On Fri, 8 Feb 2019 at 14:48, Diego Russo Diego.Russo@arm.com wrote:
Hello,
We've been using uboot-ums for WaRP7 but we've been having intermittent failures when it tried to run dd to flash the image. Provided we need to look better into the root cause of this issue, we'd like to make the flashing phase a little more reliable.
The fix for that would not seem to be within LAVA but within the firmware or the device.
I have few questions, coming from different angles:
- LAVA uses dd command to flash the image. Is there a way to specify the usage of bmap-tools?
Not currently. It is set in https://git.lavasoftware.org/lava/lava/blob/master/lava_dispatcher/utils/sto...
That could be looked at but bmap-tools isn't necessarily going to fix the problem with the hardware - it's trying to do something more complex and pushing things faster. What is the equivalent syntax?

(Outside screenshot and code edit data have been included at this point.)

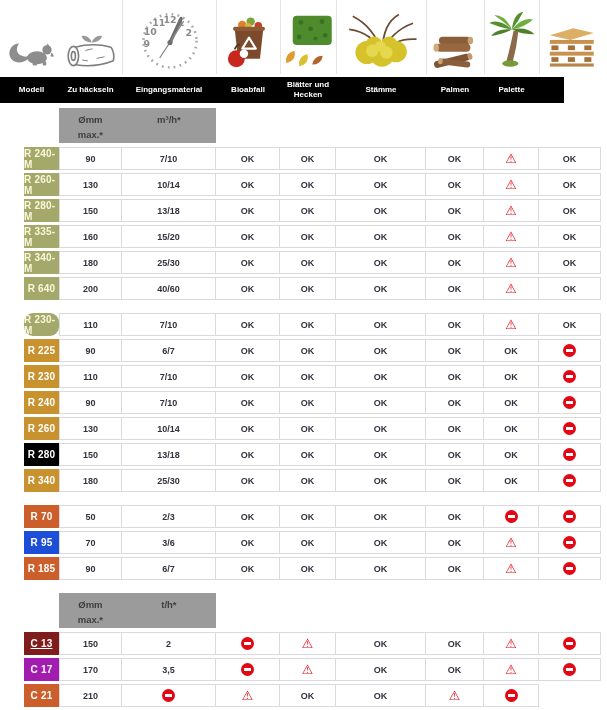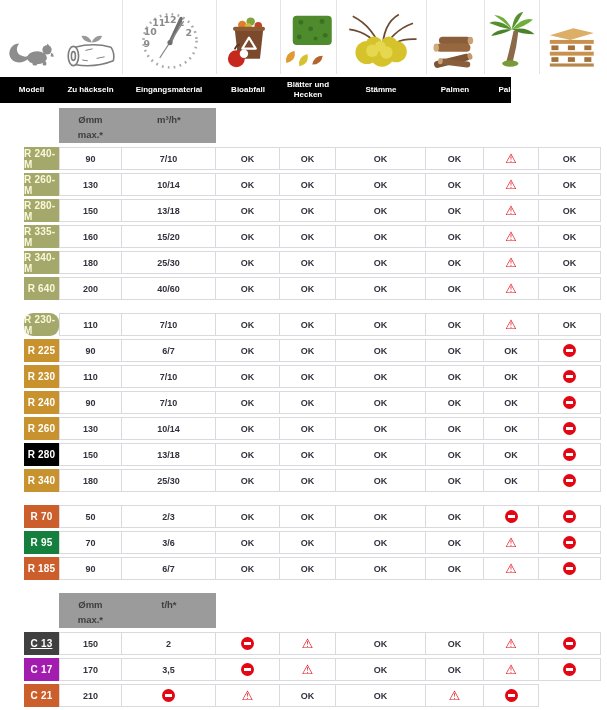"Modell" .header-bar { width: 511px -> 564px }
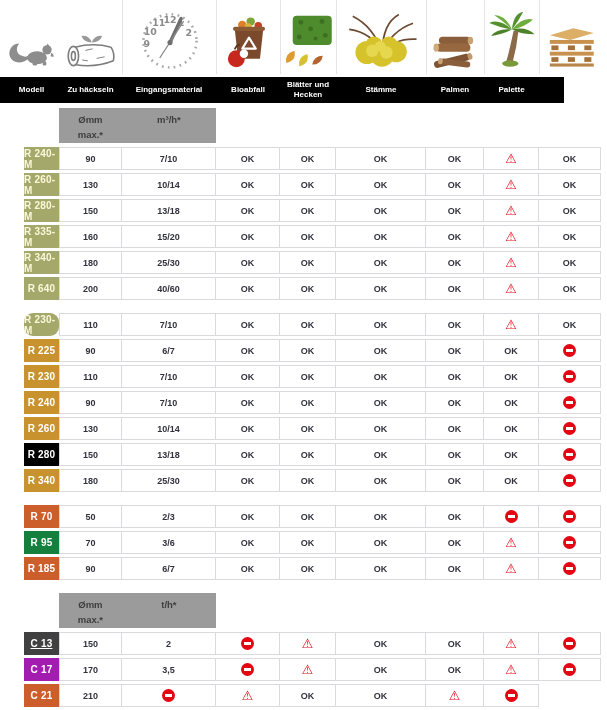"R 95" div.model-label { background: #15803d -> #1d4ed8 }
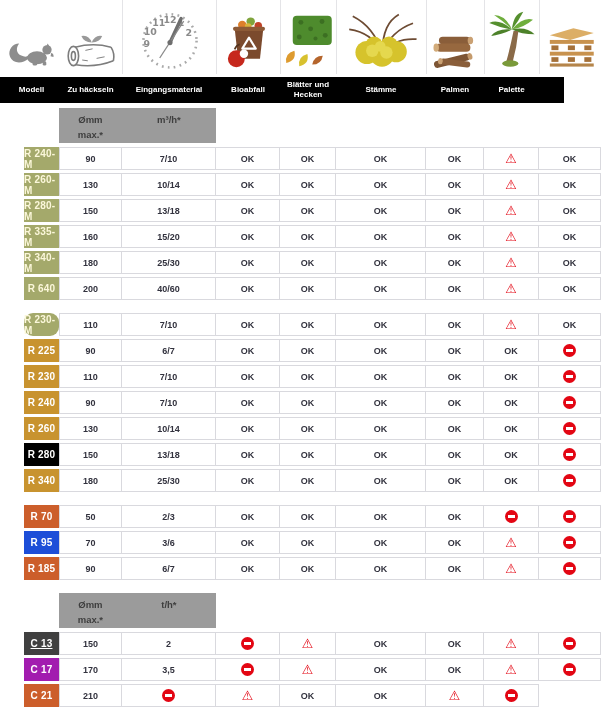"C 13" div.model-label { background: #404040 -> #7f1d1d }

- let's say dd times out (this is what usually happen). Is there a mechanism to restart the actions (deploy and boot) in case of timeout?
Not yet - there is related support in development to ensure that a timeout kills the process properly: https://git.lavasoftware.org/lava/lava/merge_requests/355
However, a timeout on a deployment is still a fatal event. This isn't a third-party problem, as with downloads or creating an LXC, this is the device under test not being sufficiently reliable - that is a test job failure due to an infrastructure error. It's equivalent to TFTP timing out or fastboot failing to flash an image. LAVA is correctly halting at this point - the original test job will need to be resubmitted to attempt the deploy again before going on to a boot action. The solution for intermittent errors is not to ignore the error.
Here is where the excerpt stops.